This article is about video so let’s start with a video. A video is worth 24,000 words per second. Look at this (just look at it!) –
This video was generated by AI guided by a loving human hand. It skips plot or characterisation, instead being absolutely gorgeous. It’s a feast for the eyes, isn’t it? Regardless of whether my philosophical arguments in this essay are true, false, or seditious, the video’s delicious and eyeluscious. That’s the only thing I came here to say.
Videos like that have been bubbling up since October of 2024; with no great hunting I found 50 similar channels. What flow of technical progress has brought us to this point? What cultural waters merged with tech to form bubbling rapids?

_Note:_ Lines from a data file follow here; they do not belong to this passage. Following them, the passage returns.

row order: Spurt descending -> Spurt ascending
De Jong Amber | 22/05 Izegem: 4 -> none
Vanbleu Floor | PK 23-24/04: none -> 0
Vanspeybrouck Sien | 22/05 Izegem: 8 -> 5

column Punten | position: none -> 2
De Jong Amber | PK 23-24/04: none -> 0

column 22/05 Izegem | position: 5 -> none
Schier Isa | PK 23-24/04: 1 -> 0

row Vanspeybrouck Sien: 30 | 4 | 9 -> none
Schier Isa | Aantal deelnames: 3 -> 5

Video-generation is just the right technology for its time, because in the beginning was the web. It was a way of exchanging text until the 18th of July 1992, when someone uploaded a picture of a girl-rock band: the first picture on the web. The next year, 1993, the first video was streamed over the internet (It was streamed at a framerate of 2 frames-per-second because that was all that was possible.)
Bandwidth broadened and video encoding smallened. Both Google Video and Youtube found their berth in this broad stream at the same time in the first 45 days of 2005. Video gobbled up the attention we used to give to text. (“Television kills telephony in brothers’ broil. Our eyes demand their turn.”) Video ate the internet. The shift from reading-the-web to watching-the-web is something I remember quite well. (That is not a good thing: I would prefer if ye were all reading books, but people don’t listen to me about such things.)

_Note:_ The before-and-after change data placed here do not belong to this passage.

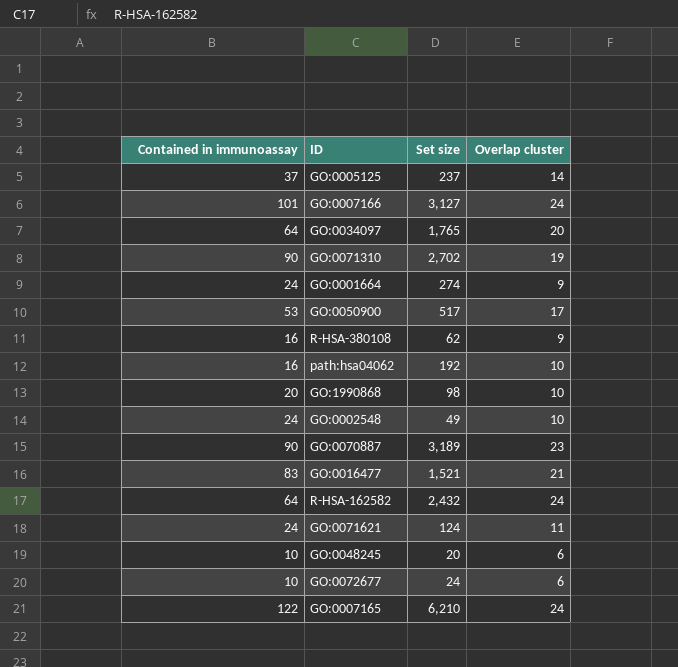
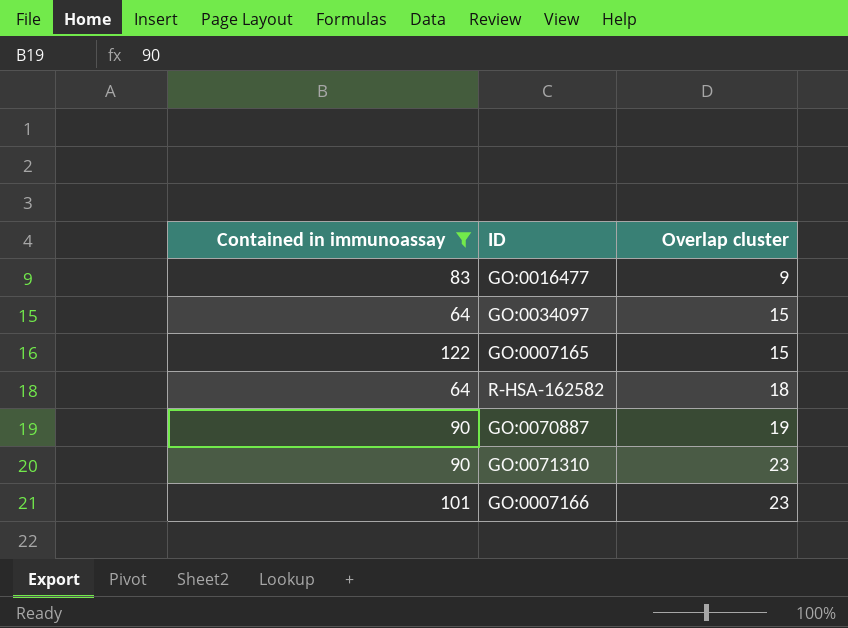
filter: none -> Contained in immunoassay >= 64
row order: none -> Overlap cluster ascending
column Set size | position: 3 -> none
GO:0016477 | Overlap cluster: 21 -> 9
GO:0034097 | Overlap cluster: 20 -> 15
GO:0007165 | Overlap cluster: 24 -> 15
R-HSA-162582 | Overlap cluster: 24 -> 18
GO:0070887 | Overlap cluster: 23 -> 19
GO:0071310 | Overlap cluster: 19 -> 23
GO:0007166 | Overlap cluster: 24 -> 23

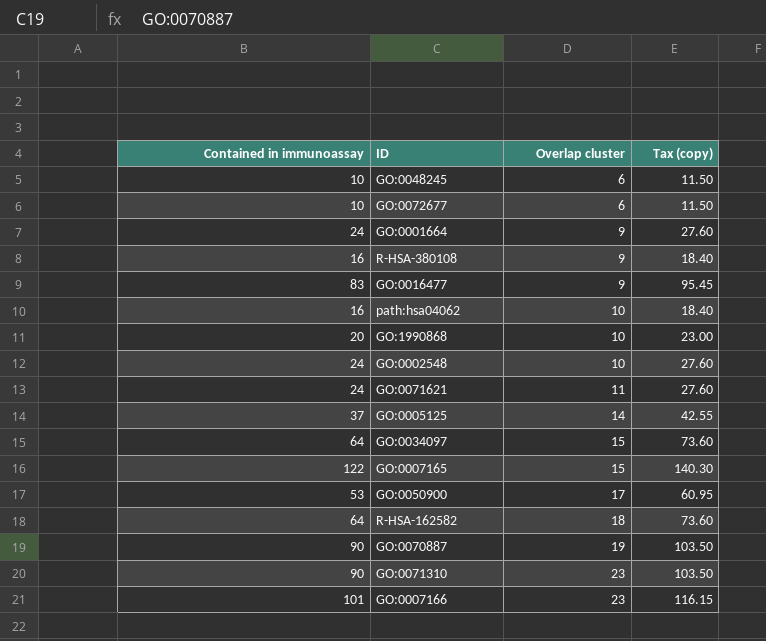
filter: Contained in immunoassay >= 64 -> none
column Tax (copy) | formula: none -> [Contained in immunoassay] * 1.15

Something else was going on in the meantime. Culture changed in such a way that stories with morals lost credibility, and vibes and æsthetics swelled into the vacuum. When I was a child, I had a book about Robin Hood printed in England in maybe the 1940s. The heroes were brave, noble, handsome, unwavering, and tall, and the villains warty and swarthy and cowardly and mean (even foreign). Anglican moral clarity was the pillar of the genre. Panavision screens were filled with tales of good & evil, queen & country.

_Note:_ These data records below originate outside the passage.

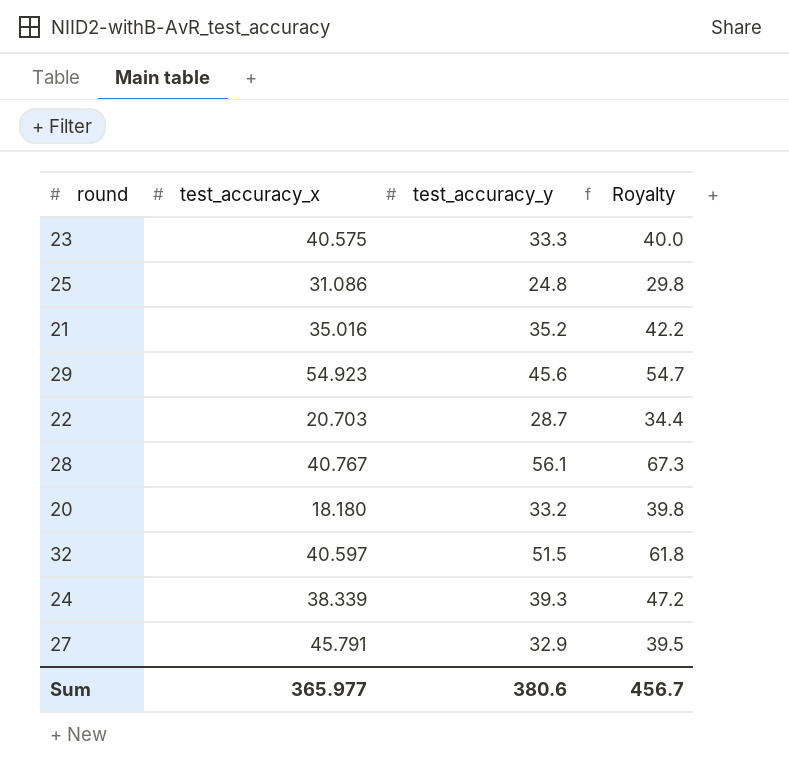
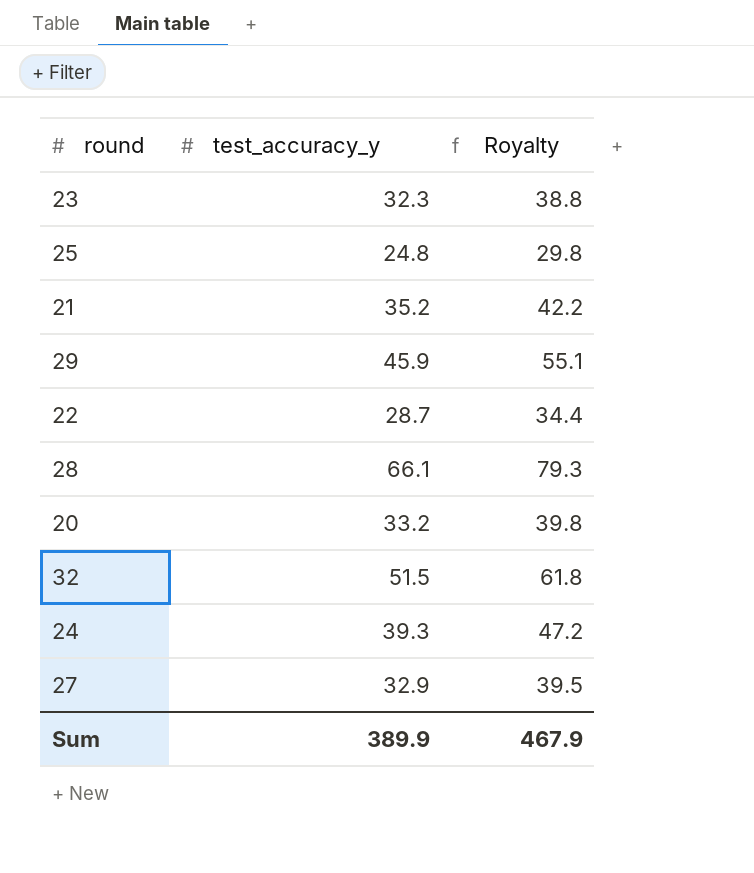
column test_accuracy_x | position: 2 -> none
23 | test_accuracy_y: 33.3 -> 32.3
23 | Royalty: 40.0 -> 38.8
29 | test_accuracy_y: 45.6 -> 45.9
29 | Royalty: 54.7 -> 55.1
28 | test_accuracy_y: 56.1 -> 66.1
28 | Royalty: 67.3 -> 79.3
Sum | test_accuracy_y: 380.6 -> 389.9
Sum | Royalty: 456.7 -> 467.9

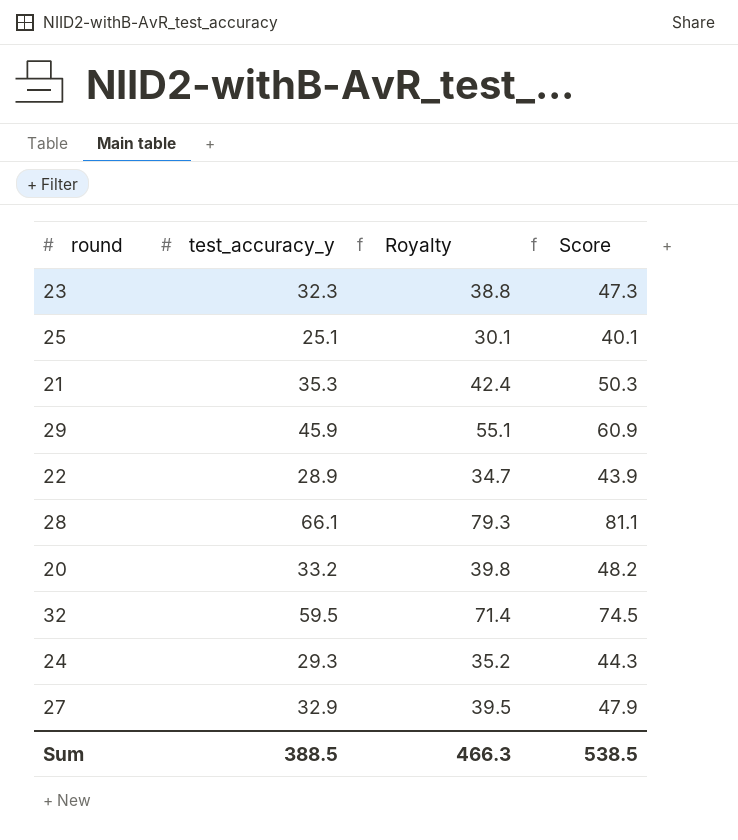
column Score | formula: none -> [test_accuracy_y] + 15
25 | test_accuracy_y: 24.8 -> 25.1
25 | Royalty: 29.8 -> 30.1
21 | test_accuracy_y: 35.2 -> 35.3
21 | Royalty: 42.2 -> 42.4
22 | test_accuracy_y: 28.7 -> 28.9
22 | Royalty: 34.4 -> 34.7
32 | test_accuracy_y: 51.5 -> 59.5
32 | Royalty: 61.8 -> 71.4
24 | test_accuracy_y: 39.3 -> 29.3
24 | Royalty: 47.2 -> 35.2
Sum | test_accuracy_y: 389.9 -> 388.5
Sum | Royalty: 467.9 -> 466.3

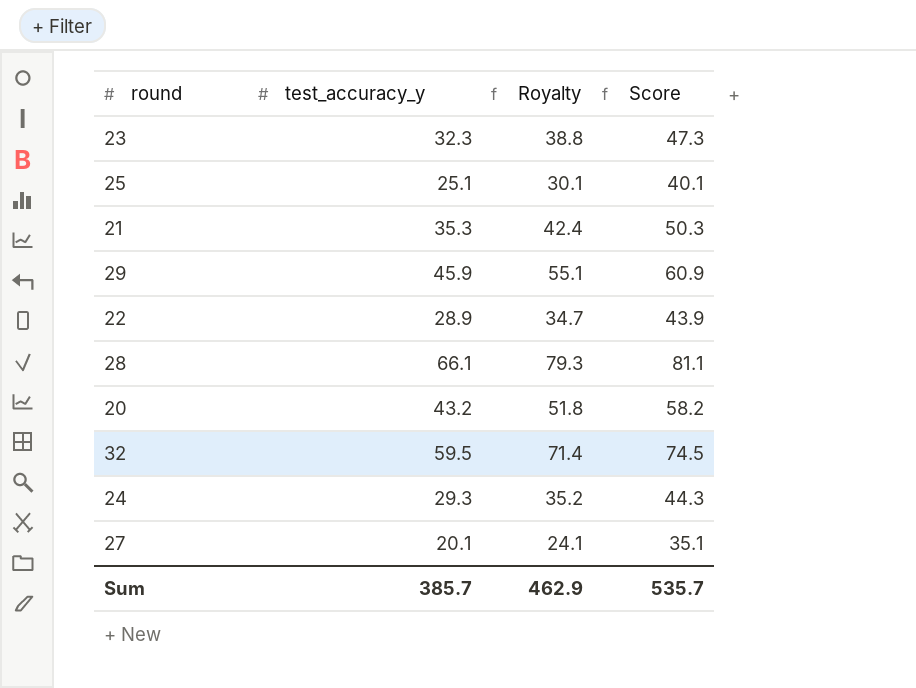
20 | test_accuracy_y: 33.2 -> 43.2
20 | Royalty: 39.8 -> 51.8
20 | Score: 48.2 -> 58.2
27 | test_accuracy_y: 32.9 -> 20.1
27 | Royalty: 39.5 -> 24.1
27 | Score: 47.9 -> 35.1
Sum | test_accuracy_y: 388.5 -> 385.7
Sum | Royalty: 466.3 -> 462.9
Sum | Score: 538.5 -> 535.7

That all crumbled in the modernist era (1901-1945). Britain’s control crumbled and the globe and the arts swirled with a mist of hostile Celtic relativism. James Joyce and Flann O’Brien viewed claims to objective truth as an arm of civilised oppression (they even put pages of their books towards attacking Euclid – the fellah was a bit too sure of himself.) In philosophy, existentialists and nihilists told their readers to confront what they liked to call ‘the absurd’. Camus & company emphasised that we cannot escape the absurd. We must enjoy human life with its absurdity, rather than trying to make it make sense.
Hold that thought. Let’s pause for another video –
How does that video relate to the rational and the absurd? Oscar Wilde said, “the telling of beautiful untrue things is the proper aim of Art.” The AI-generated videos mushrooming up on Youtube these past four months care about beauty and nothing else.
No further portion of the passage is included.